Crashes upon deallocation can be a pain: It is not supposed to happen, and when it happens, the code is too complicated to easily find a solution.
Note: The use of InterlockedDecrement
have me assume you are working on Windows.
Log everything
My own solution was to massively log the construction/destruction, as the crash could well never happen while debugging:
- Log the construction, including the
this
pointer value, and other relevant data
- Log the destruction, including the
this
pointer value, and other relevant data
This way, you'll be able to see if the this
was deallocated twice, or even allocated at all.
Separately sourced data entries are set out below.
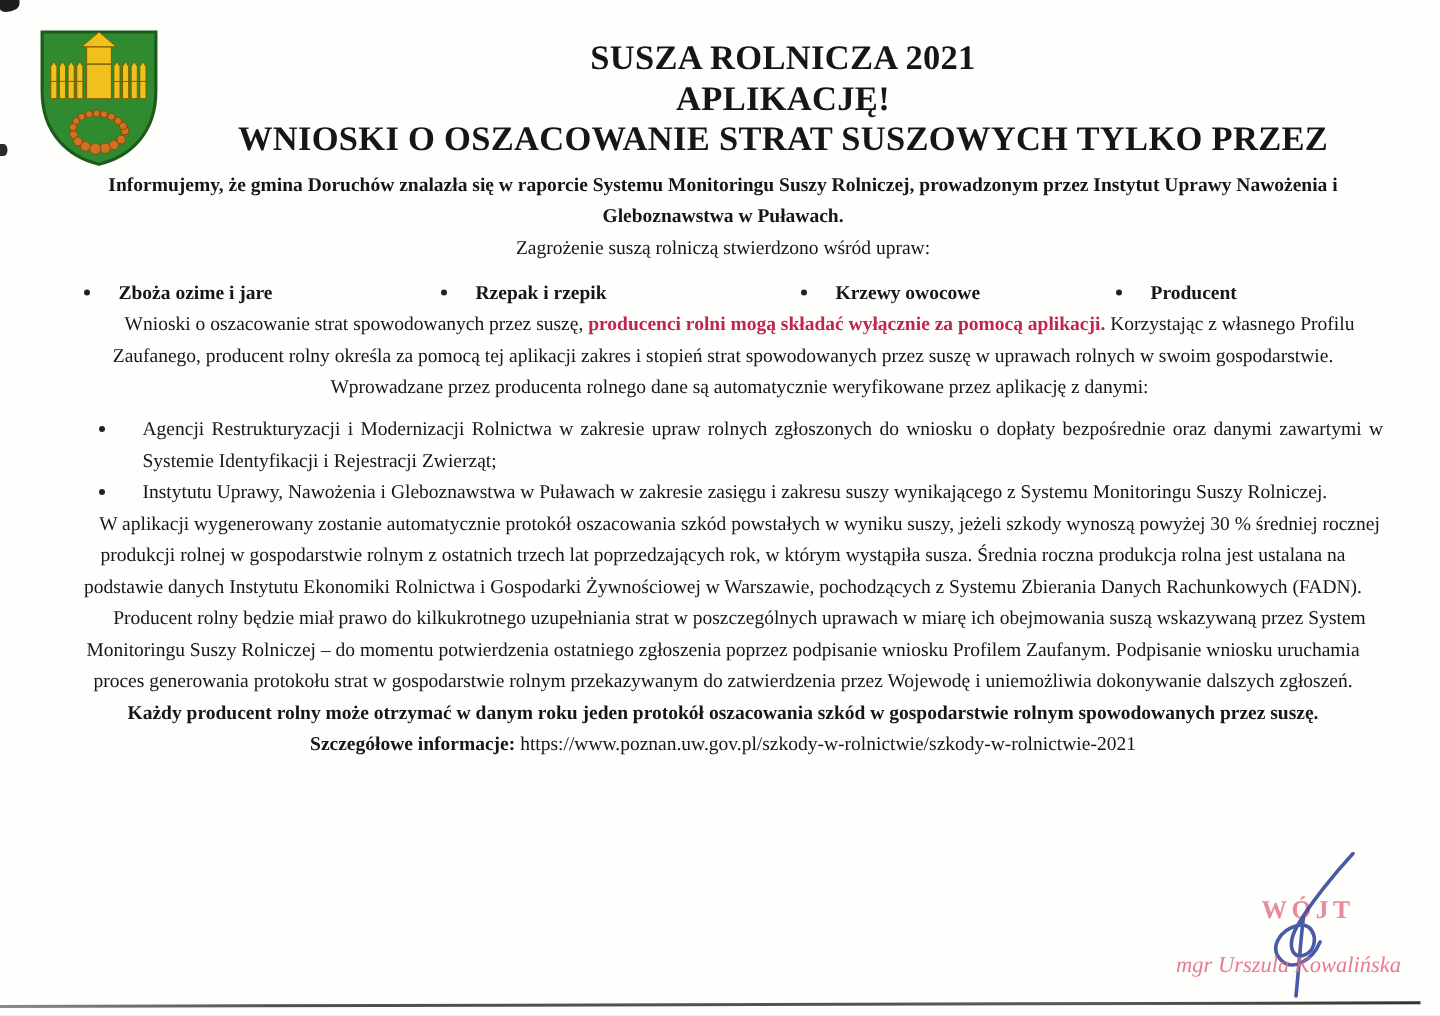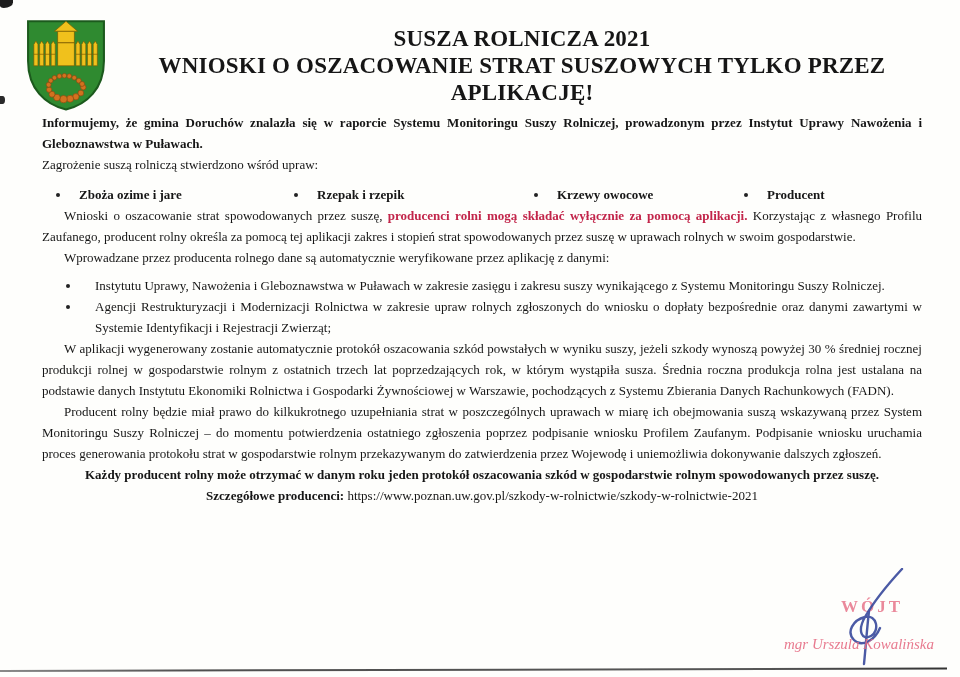--- a/index.html
+++ b/index.html
@@ -8,21 +8,21 @@
     font-family:"Liberation Serif","DejaVu Serif",serif; color:#161616;
     overflow:hidden; margin:0 auto;
   }
   
   .header { display:flex; padding:16px 30px 0 18px; }
   .crest { width:96px; height:94px; flex:none; margin-top:2px; }
   .titles { flex:1; text-align:center; font-weight:bold; font-size:23px;
             line-height:27px; padding-top:9px; letter-spacing:.2px; }
   
   .content { padding:0 38px 0 42px; font-size:13px; line-height:21px; }
-  .content p { margin:0; }
+  .content p { margin:0;text-align:center; }
   .p-justify { text-align:justify; }
   .intro { margin-top:7px; font-weight:bold; }
   .threat { margin-top:11px; }
   .crops { margin-top:9px; font-weight:bold; display:grid;
            grid-template-columns:238px 240px 210px auto; padding-left:14px; }
   .crop-item { display:flex; align-items:baseline; }
   .dot { width:4px; height:4px; border-radius:50%; background:#222;
          flex:none; align-self:center; }
   .crop-item .dot { margin-right:19px; }
   .p-wnioski { margin-top:13px; text-indent:22px; }
@@ -100,22 +100,22 @@
           <circle cx="42" cy="70.5" r="2.8"></circle>
         <circle cx="48" cy="70" r="2.8"></circle>
           <circle cx="54" cy="70.5" r="2.8"></circle>
         <circle cx="60" cy="72.5" r="2.8"></circle>
           <circle cx="65.5" cy="76" r="3"></circle>
         <circle cx="69.5" cy="80" r="3"></circle>
       </g>
     </svg>
     <div class="titles">
       <div>SUSZA ROLNICZA 2021</div>
+      <div>APLIKACJĘ!</div>
       <div>WNIOSKI O OSZACOWANIE STRAT SUSZOWYCH TYLKO PRZEZ</div>
-      <div>APLIKACJĘ!</div>
     </div>
   </div>
 
   <div class="content">
 
     <p class="intro p-justify">Informujemy, że gmina Doruchów znalazła się w raporcie Systemu Monitoringu Suszy Rolniczej, prowadzonym przez Instytut Uprawy Nawożenia i Gleboznawstwa w Puławach.</p>
 
     <p class="threat">Zagrożenie suszą rolniczą stwierdzono wśród upraw:</p>
 
     <div class="crops">
@@ -137,35 +137,35 @@
       </span>
     </div>
 
     <p class="p-wnioski p-justify"><span>Wnioski o oszacowanie strat spowodowanych przez suszę, </span><span class="red-inline" id="red-text" style="color: rgb(194, 37, 74);">producenci rolni mogą składać wyłącznie za pomocą aplikacji.</span><span> Korzystając z własnego Profilu Zaufanego, producent rolny określa za pomocą tej aplikacji zakres i stopień strat spowodowanych przez suszę w uprawach rolnych w swoim gospodarstwie.</span></p>
 
     <p class="p-lead">Wprowadzane przez producenta rolnego dane są automatycznie weryfikowane przez aplikację z danymi:</p>
 
     <div class="vlist">
       <div class="vitem">
         <span class="dot"></span>
-        <span>Instytutu Uprawy, Nawożenia i Gleboznawstwa w Puławach w zakresie zasięgu i zakresu suszy wynikającego z Systemu Monitoringu Suszy Rolniczej.</span>
+        <span>Agencji Restrukturyzacji i Modernizacji Rolnictwa w zakresie upraw rolnych zgłoszonych do wniosku o dopłaty bezpośrednie oraz danymi zawartymi w Systemie Identyfikacji i Rejestracji Zwierząt;</span>
       </div>
       <div class="vitem">
         <span class="dot"></span>
-        <span>Agencji Restrukturyzacji i Modernizacji Rolnictwa w zakresie upraw rolnych zgłoszonych do wniosku o dopłaty bezpośrednie oraz danymi zawartymi w Systemie Identyfikacji i Rejestracji Zwierząt;</span>
+        <span>Instytutu Uprawy, Nawożenia i Gleboznawstwa w Puławach w zakresie zasięgu i zakresu suszy wynikającego z Systemu Monitoringu Suszy Rolniczej.</span>
       </div>
     </div>
 
     <p class="p-protocol p-justify">W aplikacji wygenerowany zostanie automatycznie protokół oszacowania szkód powstałych w wyniku suszy, jeżeli szkody wynoszą powyżej 30 % średniej rocznej produkcji rolnej w gospodarstwie rolnym z ostatnich trzech lat poprzedzających rok, w którym wystąpiła susza. Średnia roczna produkcja rolna jest ustalana na podstawie danych Instytutu Ekonomiki Rolnictwa i Gospodarki Żywnościowej w Warszawie, pochodzących z Systemu Zbierania Danych Rachunkowych (FADN).</p>
 
     <p class="p-producer p-justify">Producent rolny będzie miał prawo do kilkukrotnego uzupełniania strat w poszczególnych uprawach w miarę ich obejmowania suszą wskazywaną przez System Monitoringu Suszy Rolniczej – do momentu potwierdzenia ostatniego zgłoszenia poprzez podpisanie wniosku Profilem Zaufanym. Podpisanie wniosku uruchamia proces generowania protokołu strat w gospodarstwie rolnym przekazywanym do zatwierdzenia przez Wojewodę i uniemożliwia dokonywanie dalszych zgłoszeń.</p>
 
     <p class="footer-bold">Każdy producent rolny może otrzymać w danym roku jeden protokół oszacowania szkód w gospodarstwie rolnym spowodowanych przez suszę.</p>
 
-    <p class="info-line"><span class="info-label">Szczegółowe producenci:</span> <a class="info-url" href="#">https://www.poznan.uw.gov.pl/szkody-w-rolnictwie/szkody-w-rolnictwie-2021</a></p>
+    <p class="info-line"><span class="info-label">Szczegółowe informacje:</span> <a class="info-url" href="#">https://www.poznan.uw.gov.pl/szkody-w-rolnictwie/szkody-w-rolnictwie-2021</a></p>
   </div>
 
   <div class="sig">
     <span class="wojt" id="wojt-stamp" style="color: rgb(230, 109, 132);">WÓJT</span>
     <svg class="ink" viewBox="0 0 86 98">
       <g fill="none" stroke="#3c4d9e" stroke-width="2.4" stroke-linecap="round" opacity="0.92">
         <path d="M80,1 C68,14 51,35 43,49 C35,63 40,73 49,68 C58,63 55,46 43,49 C31,52 24,64 32,72 C40,80 53,72 58,60"></path>
         <path d="M47,43 C45,60 44,76 42,96"></path>
       </g>
     </svg>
... everything, including the stack
My problem happened in Managed C++/.NET code, meaning that I had easy access to the stack, which was a blessing. You seem to work on plain C++, so retrieving the stack could be a chore, but still, it remains very very useful.
You should try to load code from internet to print out the current stack for each log. I remember playing with http://www.codeproject.com/KB/threads/StackWalker.aspx for that.
Note that you'll need to either be in debug build, or have the PDB file along the executable file, to make sure the stack will be fully printed.
... everything, including multiple crashes
I believe you are on Windows: You could try to catch the SEH exception. This way, if multiple crashes are happening, you'll see them all, instead of seeing only the first, and each time you'll be able to mark "OK" or "CRASHED" in your logs. I went even as far as using maps to remember addresses of allocations/deallocations, thus organizing the logs to show them together (instead of sequentially).
I'm at home, so I can't provide you with the exact code, but here, Google is your friend, but the thing to remember is that you can't have a __try
/__except
handdler everywhere (C++ unwinding and C++ exception handlers are not compatible with SEH), so you'll have to write an intermediary function to catch the SEH exception.
Is your crash thread-related?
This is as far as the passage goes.